EXERCISE: Print the records below exactly, and do not carry over any picture.
[[ RECORDS FOR PROCESSING open ]]
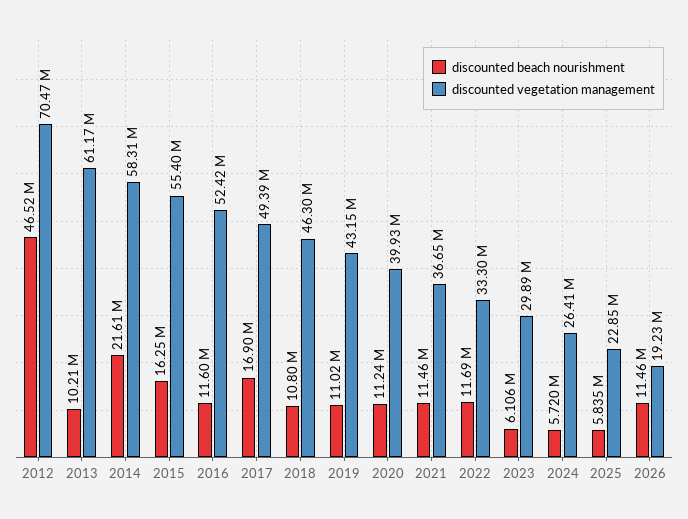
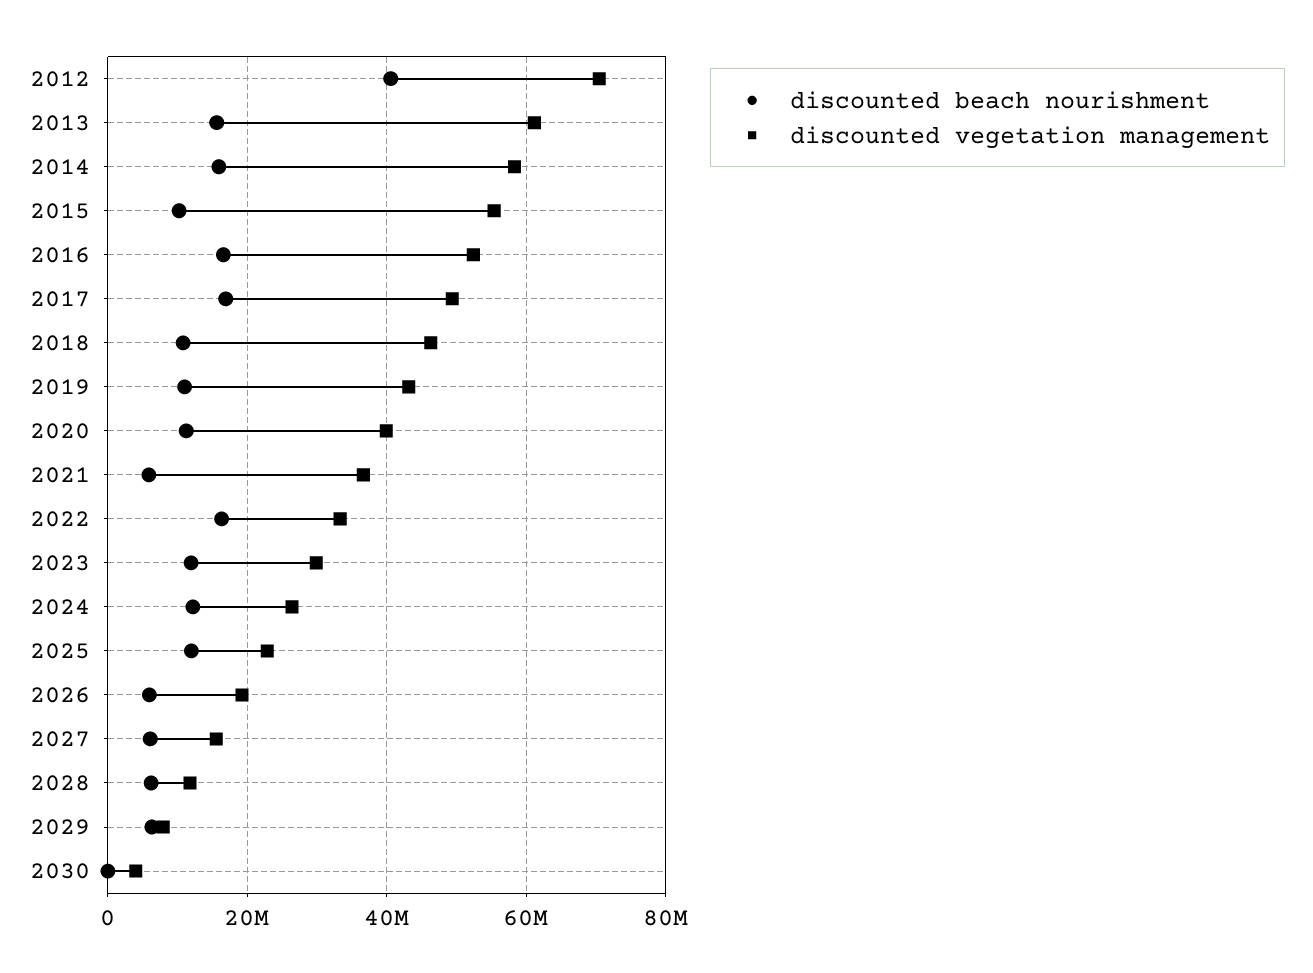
discounted beach nourishment, 2012: 46520000 -> 40000000
discounted beach nourishment, 2013: 10210000 -> 16000000
discounted beach nourishment, 2014: 21610000 -> 16000000
discounted beach nourishment, 2015: 16250000 -> 10000000
discounted beach nourishment, 2016: 11600000 -> 16000000
discounted beach nourishment, 2021: 11460000 -> 6000000
discounted beach nourishment, 2022: 11690000 -> 16000000
discounted beach nourishment, 2023: 6106000 -> 12000000
discounted beach nourishment, 2024: 5720000 -> 12000000
discounted beach nourishment, 2025: 5835000 -> 12000000
discounted beach nourishment, 2026: 11460000 -> 6000000
discounted beach nourishment, 2027: none -> 6000000
discounted vegetation management, 2027: none -> 16000000
discounted beach nourishment, 2028: none -> 6000000
discounted vegetation management, 2028: none -> 12000000
discounted beach nourishment, 2029: none -> 6000000
discounted vegetation management, 2029: none -> 8000000
discounted beach nourishment, 2030: none -> 0
discounted vegetation management, 2030: none -> 4000000

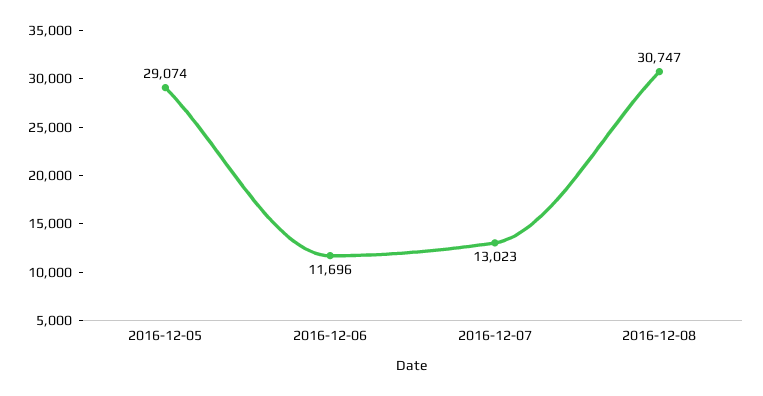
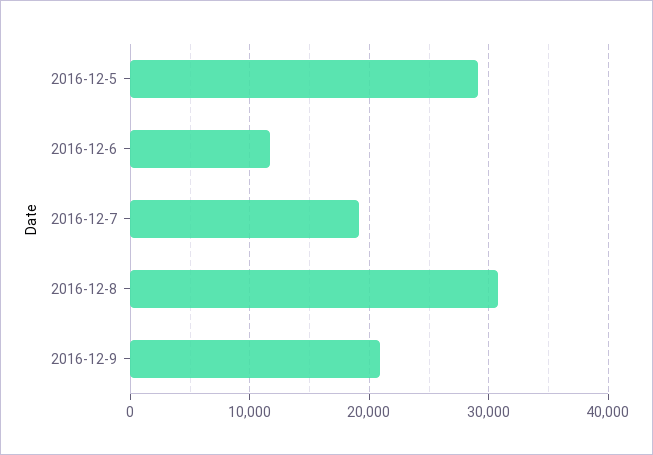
2016-12-07: 13023 -> 19000
2016-12-9: none -> 21000

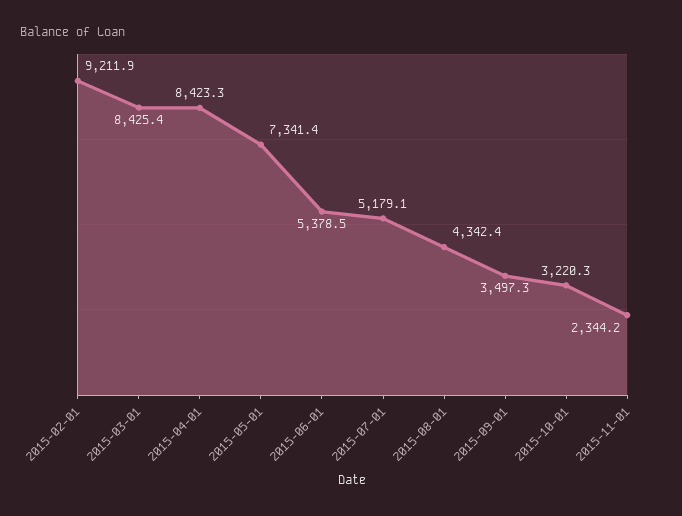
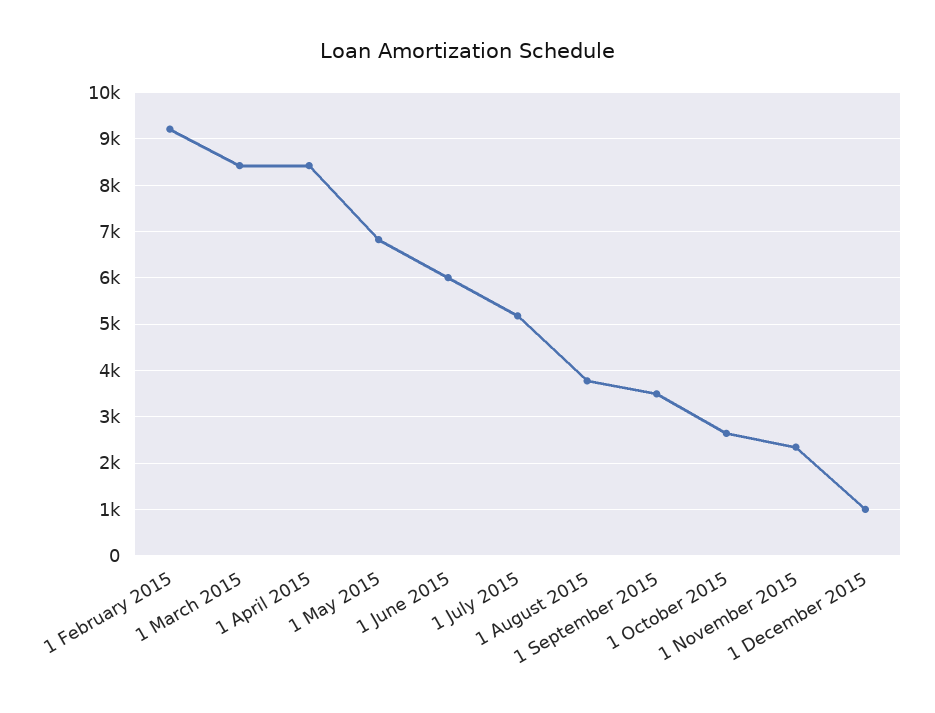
2015-05-01: 7341.4 -> 6800
2015-06-01: 5378.5 -> 6000
2015-08-01: 4342.4 -> 3800
2015-10-01: 3220.3 -> 2600
1 December 2015: none -> 1000

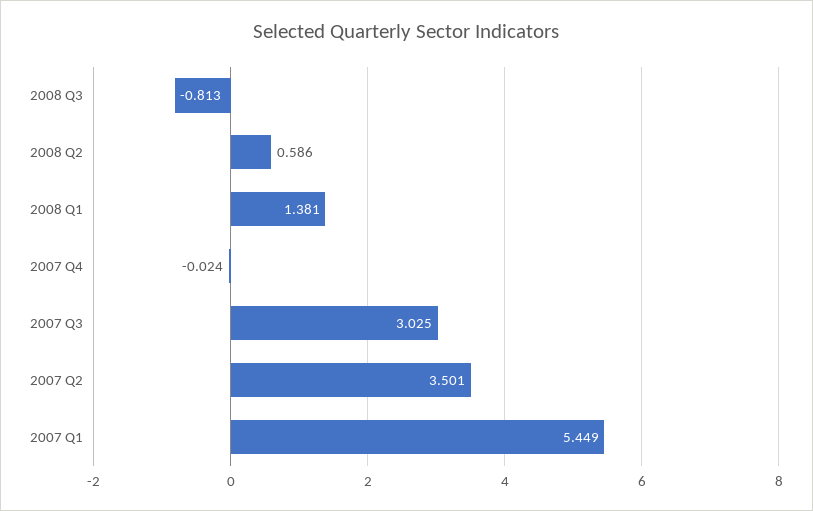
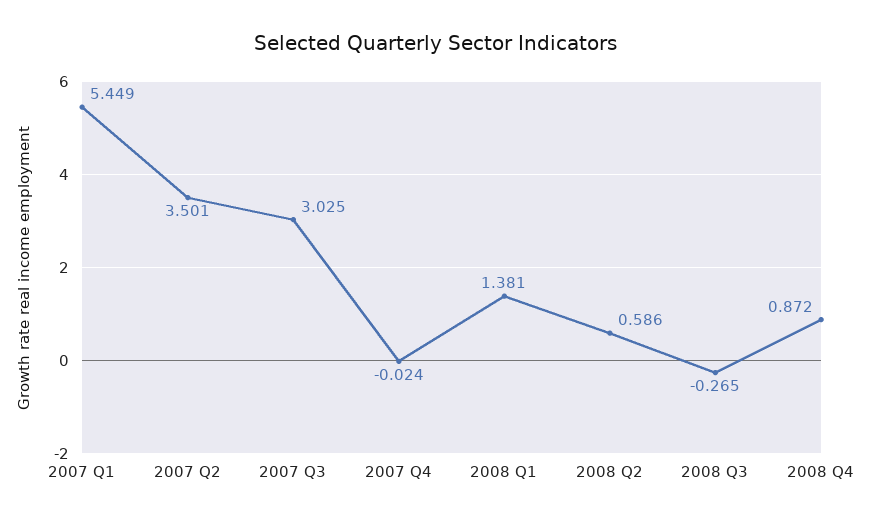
2008 Q3: -0.813 -> -0.265
2008 Q4: none -> 0.872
[[ RECORDS FOR PROCESSING closed ]]
YOUR SOLUTION:
discounted beach nourishment, 2012: 46520000 -> 40000000
discounted beach nourishment, 2013: 10210000 -> 16000000
discounted beach nourishment, 2014: 21610000 -> 16000000
discounted beach nourishment, 2015: 16250000 -> 10000000
discounted beach nourishment, 2016: 11600000 -> 16000000
discounted beach nourishment, 2021: 11460000 -> 6000000
discounted beach nourishment, 2022: 11690000 -> 16000000
discounted beach nourishment, 2023: 6106000 -> 12000000
discounted beach nourishment, 2024: 5720000 -> 12000000
discounted beach nourishment, 2025: 5835000 -> 12000000
discounted beach nourishment, 2026: 11460000 -> 6000000
discounted beach nourishment, 2027: none -> 6000000
discounted vegetation management, 2027: none -> 16000000
discounted beach nourishment, 2028: none -> 6000000
discounted vegetation management, 2028: none -> 12000000
discounted beach nourishment, 2029: none -> 6000000
discounted vegetation management, 2029: none -> 8000000
discounted beach nourishment, 2030: none -> 0
discounted vegetation management, 2030: none -> 4000000

2016-12-07: 13023 -> 19000
2016-12-9: none -> 21000

2015-05-01: 7341.4 -> 6800
2015-06-01: 5378.5 -> 6000
2015-08-01: 4342.4 -> 3800
2015-10-01: 3220.3 -> 2600
1 December 2015: none -> 1000

2008 Q3: -0.813 -> -0.265
2008 Q4: none -> 0.872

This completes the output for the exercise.